**Your assignment**
Your answer must match the records word for word and contain no pictures.

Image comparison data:
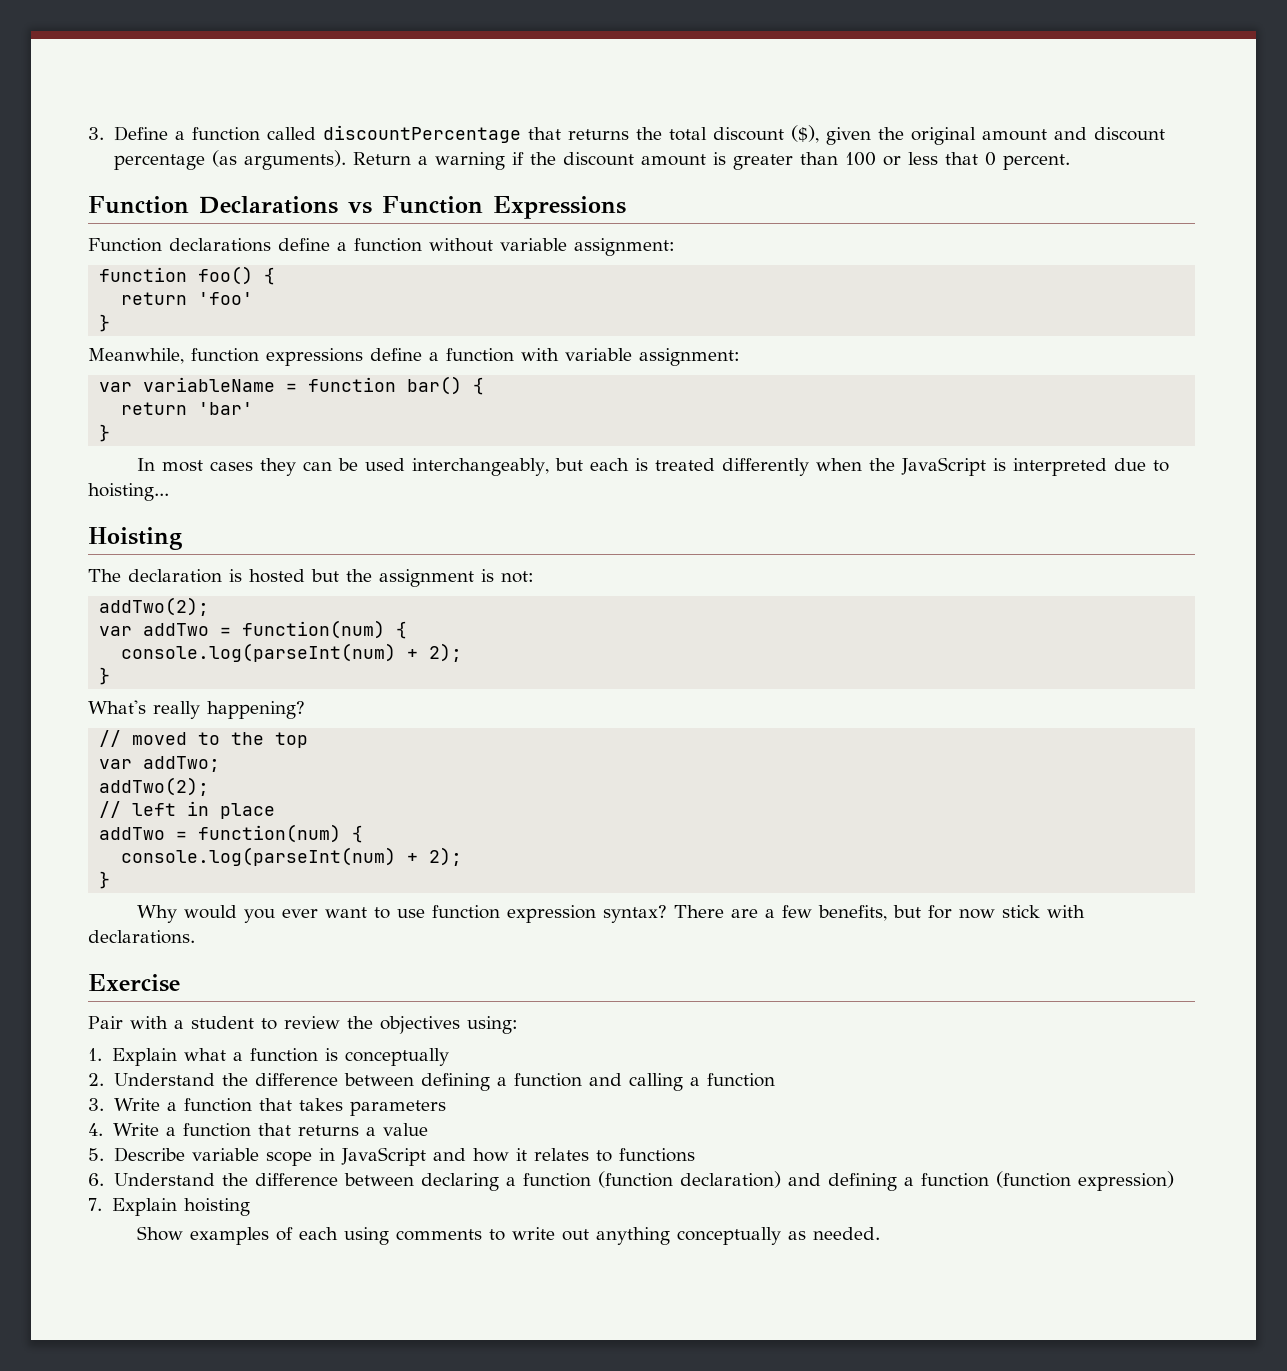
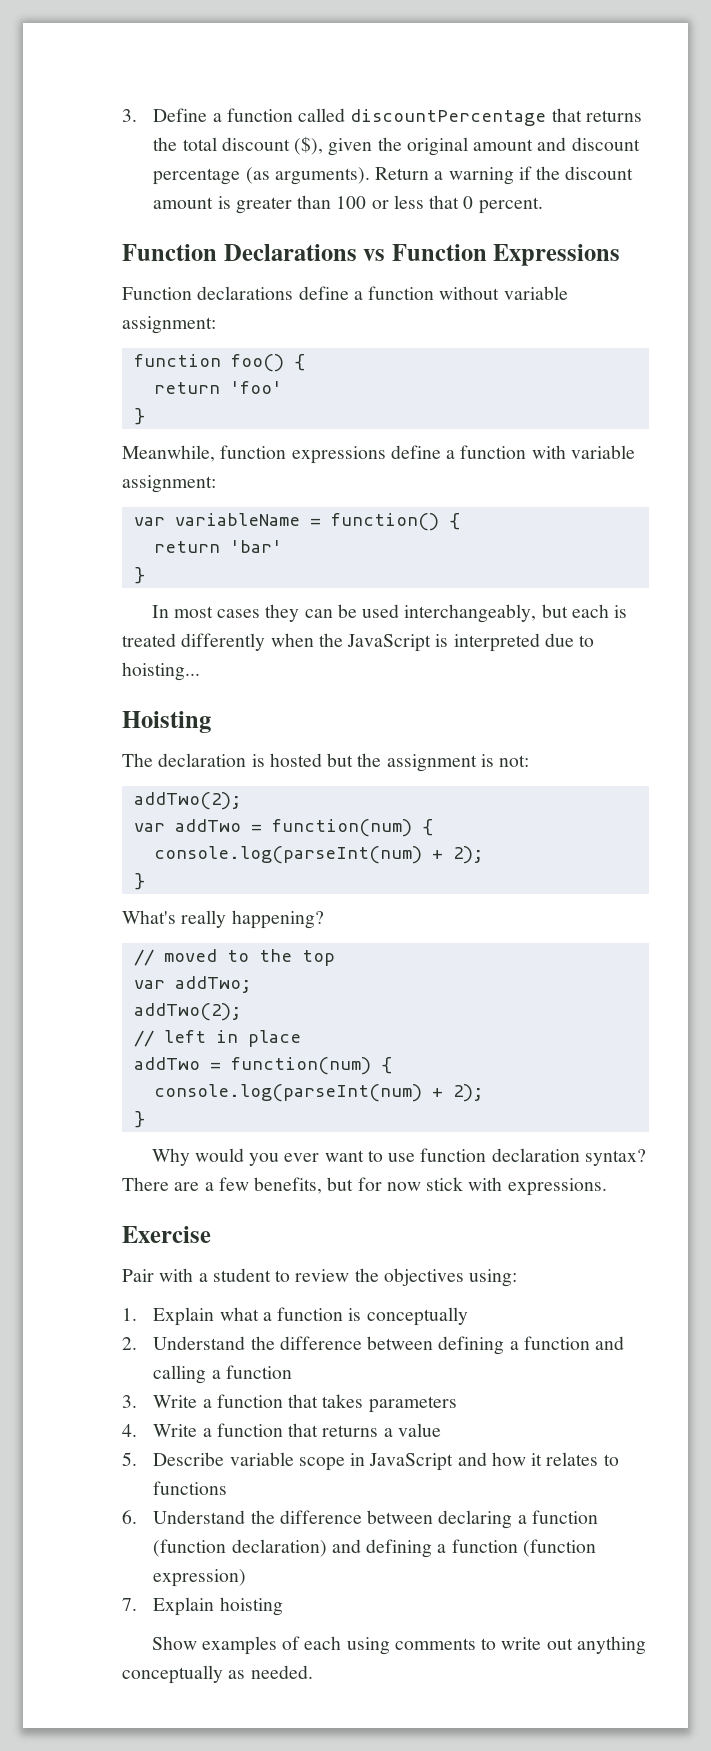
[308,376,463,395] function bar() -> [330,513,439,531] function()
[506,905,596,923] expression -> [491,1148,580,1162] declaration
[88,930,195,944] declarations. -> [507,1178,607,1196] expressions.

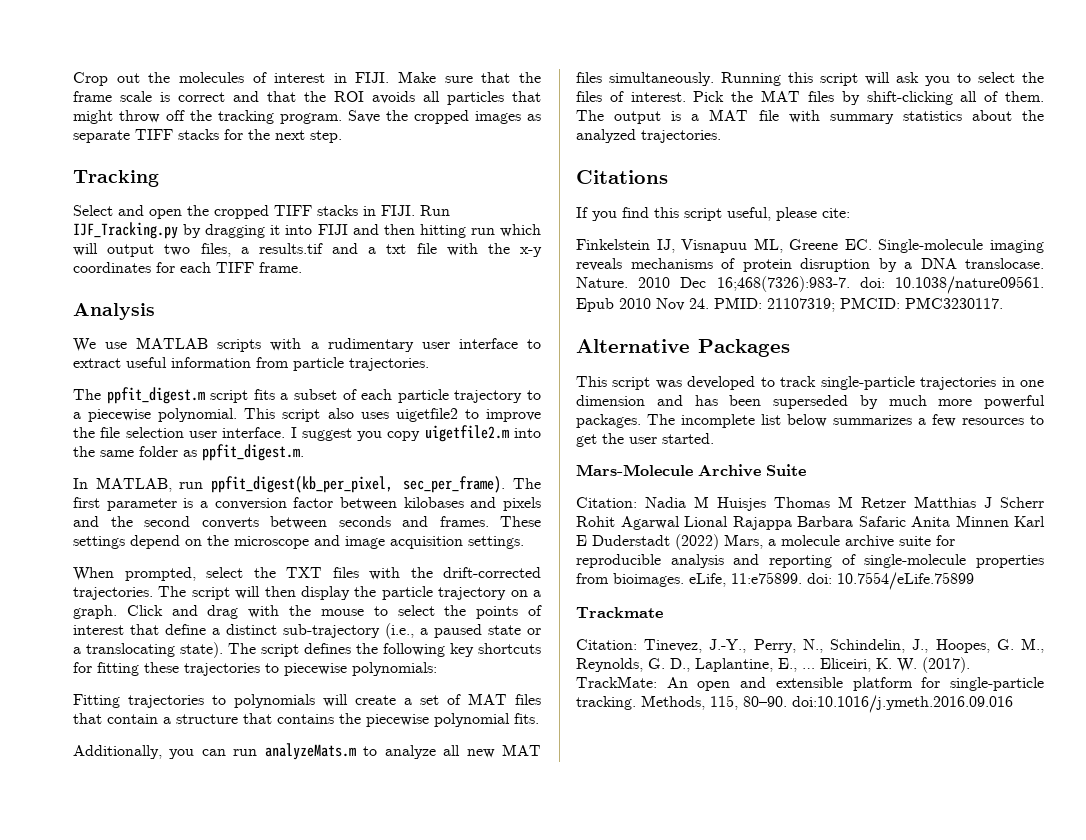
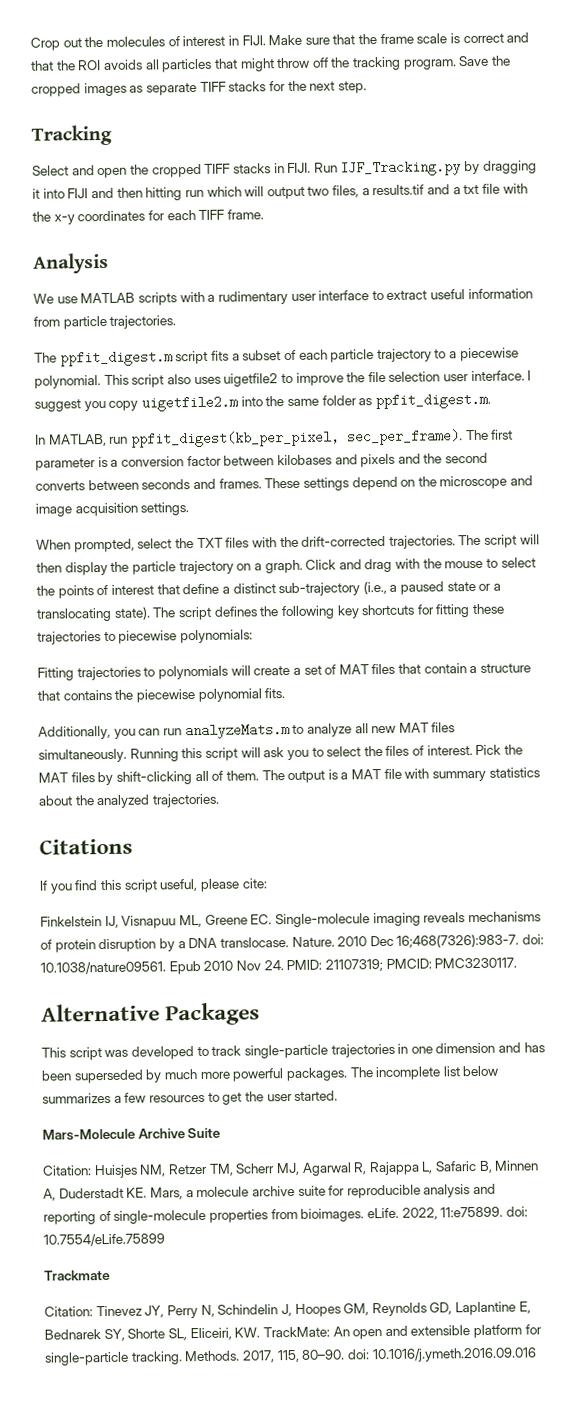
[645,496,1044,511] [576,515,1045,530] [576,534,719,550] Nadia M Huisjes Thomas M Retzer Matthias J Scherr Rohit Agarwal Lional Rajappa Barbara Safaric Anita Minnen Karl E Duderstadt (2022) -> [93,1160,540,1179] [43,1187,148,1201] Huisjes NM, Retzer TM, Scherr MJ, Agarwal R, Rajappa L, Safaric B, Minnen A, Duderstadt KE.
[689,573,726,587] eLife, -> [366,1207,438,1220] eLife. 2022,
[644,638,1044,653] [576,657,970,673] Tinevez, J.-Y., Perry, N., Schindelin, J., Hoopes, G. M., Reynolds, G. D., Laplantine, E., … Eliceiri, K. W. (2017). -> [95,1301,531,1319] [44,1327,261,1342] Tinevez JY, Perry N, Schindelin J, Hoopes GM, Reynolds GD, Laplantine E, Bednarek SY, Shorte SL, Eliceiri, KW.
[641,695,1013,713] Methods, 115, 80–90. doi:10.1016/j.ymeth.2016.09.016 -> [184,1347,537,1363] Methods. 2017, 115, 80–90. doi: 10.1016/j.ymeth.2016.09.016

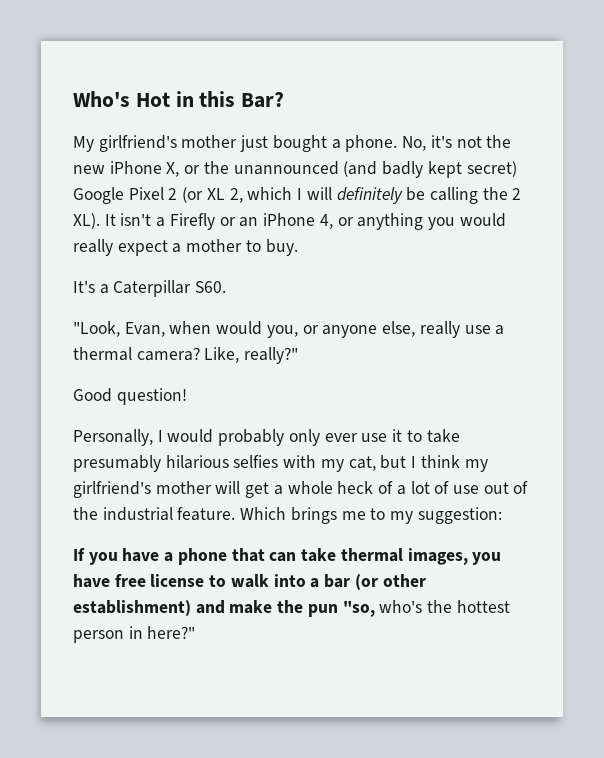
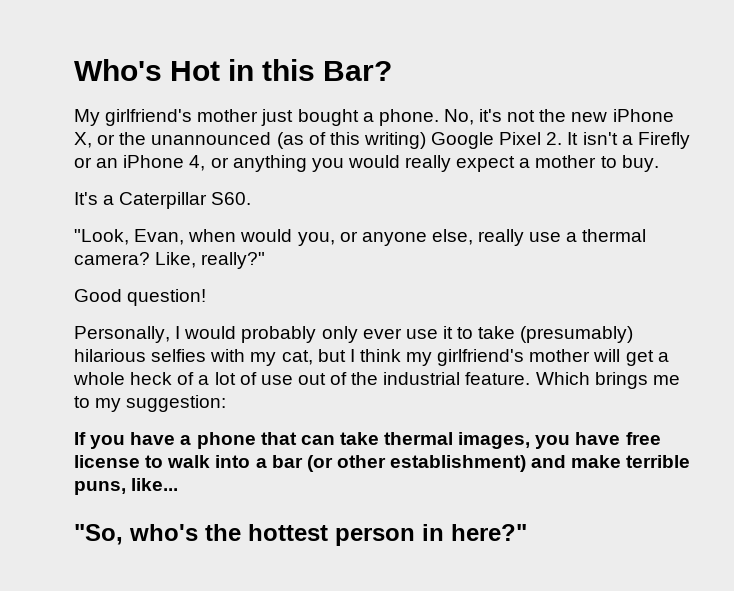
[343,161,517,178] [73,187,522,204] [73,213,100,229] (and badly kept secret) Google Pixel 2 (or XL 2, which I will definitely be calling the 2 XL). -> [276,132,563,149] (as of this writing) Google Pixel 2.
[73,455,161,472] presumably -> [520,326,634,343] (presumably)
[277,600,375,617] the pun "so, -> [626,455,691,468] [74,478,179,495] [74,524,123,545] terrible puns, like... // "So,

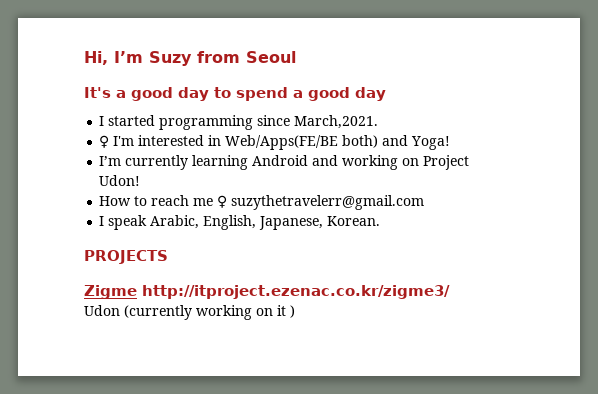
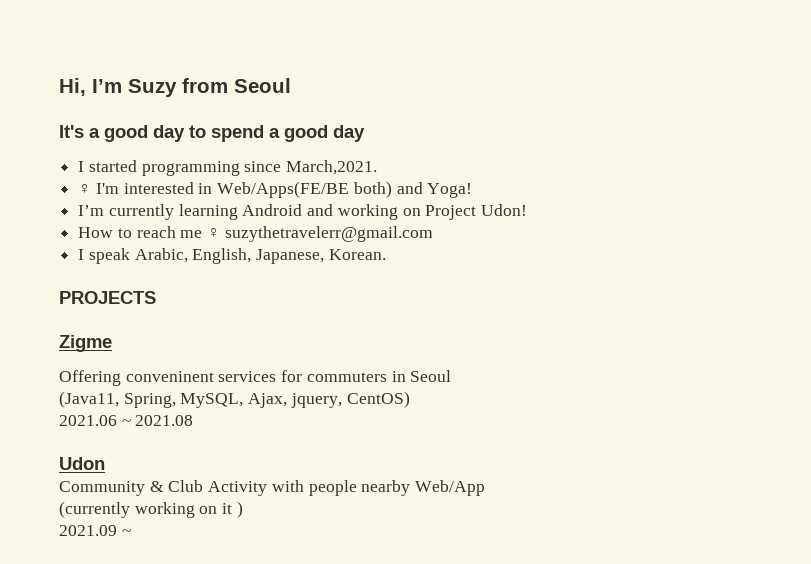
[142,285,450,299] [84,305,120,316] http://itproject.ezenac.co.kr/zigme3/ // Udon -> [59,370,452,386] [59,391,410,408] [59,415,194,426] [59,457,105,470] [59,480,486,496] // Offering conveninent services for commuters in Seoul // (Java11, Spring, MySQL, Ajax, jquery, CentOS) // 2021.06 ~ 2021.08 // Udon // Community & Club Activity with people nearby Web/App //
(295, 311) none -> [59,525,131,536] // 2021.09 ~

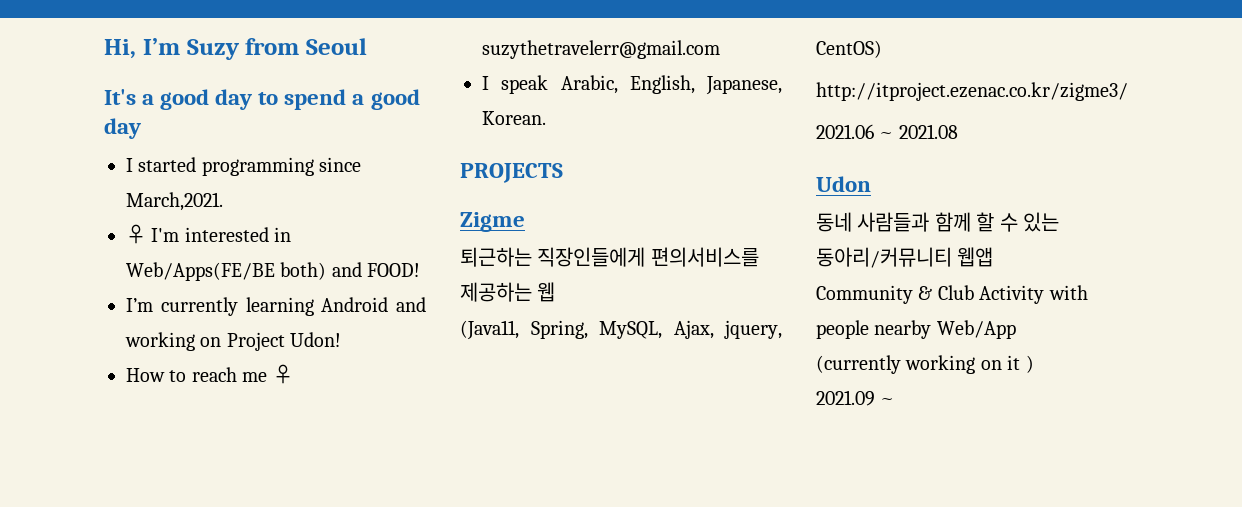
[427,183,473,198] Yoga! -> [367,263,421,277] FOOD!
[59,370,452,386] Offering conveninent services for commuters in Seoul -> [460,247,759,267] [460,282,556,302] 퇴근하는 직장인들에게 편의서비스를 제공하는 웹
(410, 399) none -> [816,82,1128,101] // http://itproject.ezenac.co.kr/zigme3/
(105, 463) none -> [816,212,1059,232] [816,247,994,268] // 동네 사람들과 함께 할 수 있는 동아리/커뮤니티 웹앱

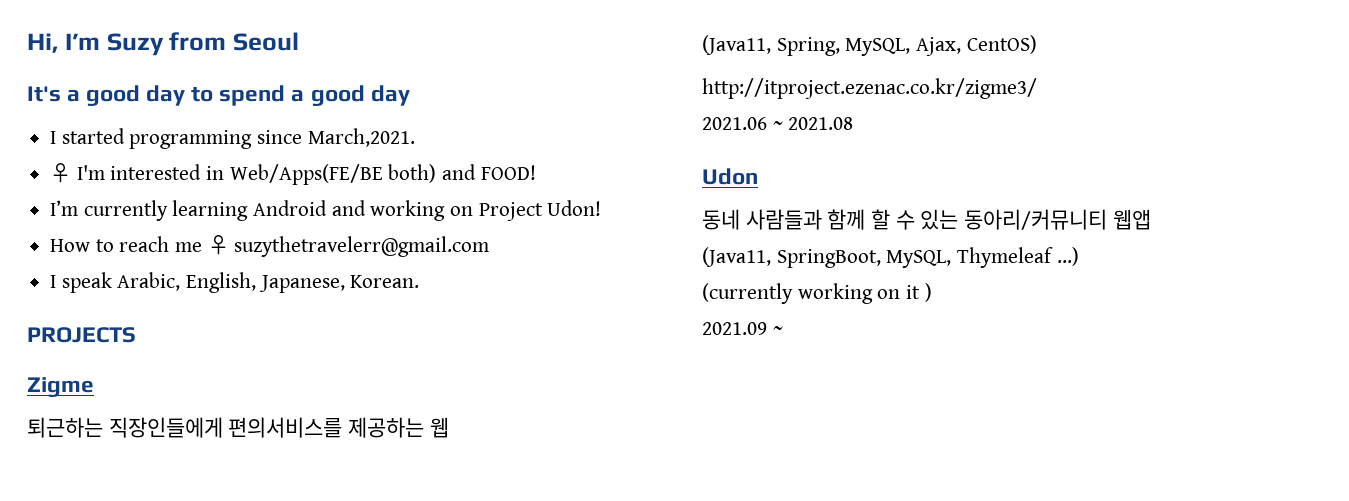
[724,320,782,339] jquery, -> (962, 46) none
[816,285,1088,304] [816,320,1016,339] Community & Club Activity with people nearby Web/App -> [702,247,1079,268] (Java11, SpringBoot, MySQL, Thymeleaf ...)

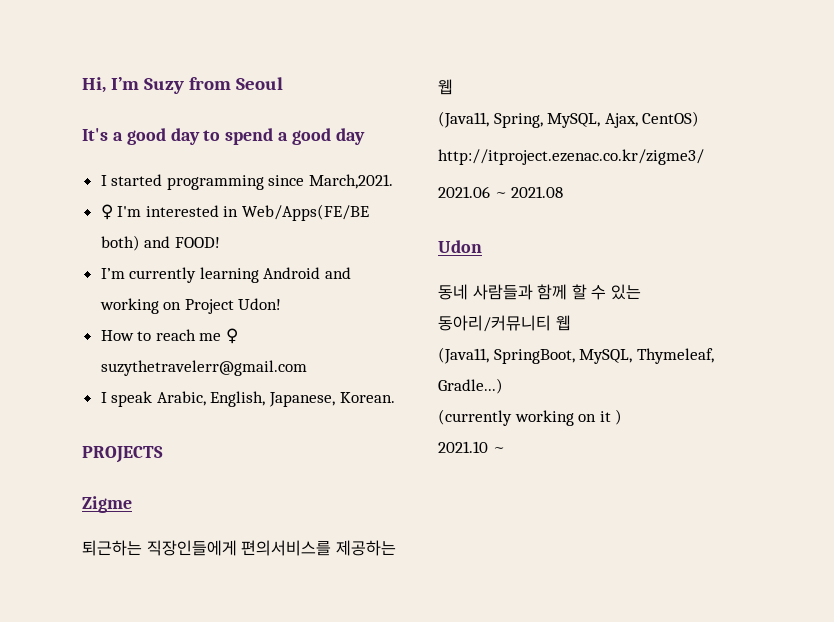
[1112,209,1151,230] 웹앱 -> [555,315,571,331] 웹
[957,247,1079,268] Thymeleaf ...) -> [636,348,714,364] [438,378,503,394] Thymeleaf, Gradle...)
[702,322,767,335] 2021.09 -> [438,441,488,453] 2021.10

**Task response**
[308,376,463,395] function bar() -> [330,513,439,531] function()
[506,905,596,923] expression -> [491,1148,580,1162] declaration
[88,930,195,944] declarations. -> [507,1178,607,1196] expressions.

[645,496,1044,511] [576,515,1045,530] [576,534,719,550] Nadia M Huisjes Thomas M Retzer Matthias J Scherr Rohit Agarwal Lional Rajappa Barbara Safaric Anita Minnen Karl E Duderstadt (2022) -> [93,1160,540,1179] [43,1187,148,1201] Huisjes NM, Retzer TM, Scherr MJ, Agarwal R, Rajappa L, Safaric B, Minnen A, Duderstadt KE.
[689,573,726,587] eLife, -> [366,1207,438,1220] eLife. 2022,
[644,638,1044,653] [576,657,970,673] Tinevez, J.-Y., Perry, N., Schindelin, J., Hoopes, G. M., Reynolds, G. D., Laplantine, E., … Eliceiri, K. W. (2017). -> [95,1301,531,1319] [44,1327,261,1342] Tinevez JY, Perry N, Schindelin J, Hoopes GM, Reynolds GD, Laplantine E, Bednarek SY, Shorte SL, Eliceiri, KW.
[641,695,1013,713] Methods, 115, 80–90. doi:10.1016/j.ymeth.2016.09.016 -> [184,1347,537,1363] Methods. 2017, 115, 80–90. doi: 10.1016/j.ymeth.2016.09.016

[343,161,517,178] [73,187,522,204] [73,213,100,229] (and badly kept secret) Google Pixel 2 (or XL 2, which I will definitely be calling the 2 XL). -> [276,132,563,149] (as of this writing) Google Pixel 2.
[73,455,161,472] presumably -> [520,326,634,343] (presumably)
[277,600,375,617] the pun "so, -> [626,455,691,468] [74,478,179,495] [74,524,123,545] terrible puns, like... // "So,

[142,285,450,299] [84,305,120,316] http://itproject.ezenac.co.kr/zigme3/ // Udon -> [59,370,452,386] [59,391,410,408] [59,415,194,426] [59,457,105,470] [59,480,486,496] // Offering conveninent services for commuters in Seoul // (Java11, Spring, MySQL, Ajax, jquery, CentOS) // 2021.06 ~ 2021.08 // Udon // Community & Club Activity with people nearby Web/App //
(295, 311) none -> [59,525,131,536] // 2021.09 ~

[427,183,473,198] Yoga! -> [367,263,421,277] FOOD!
[59,370,452,386] Offering conveninent services for commuters in Seoul -> [460,247,759,267] [460,282,556,302] 퇴근하는 직장인들에게 편의서비스를 제공하는 웹
(410, 399) none -> [816,82,1128,101] // http://itproject.ezenac.co.kr/zigme3/
(105, 463) none -> [816,212,1059,232] [816,247,994,268] // 동네 사람들과 함께 할 수 있는 동아리/커뮤니티 웹앱

[724,320,782,339] jquery, -> (962, 46) none
[816,285,1088,304] [816,320,1016,339] Community & Club Activity with people nearby Web/App -> [702,247,1079,268] (Java11, SpringBoot, MySQL, Thymeleaf ...)

[1112,209,1151,230] 웹앱 -> [555,315,571,331] 웹
[957,247,1079,268] Thymeleaf ...) -> [636,348,714,364] [438,378,503,394] Thymeleaf, Gradle...)
[702,322,767,335] 2021.09 -> [438,441,488,453] 2021.10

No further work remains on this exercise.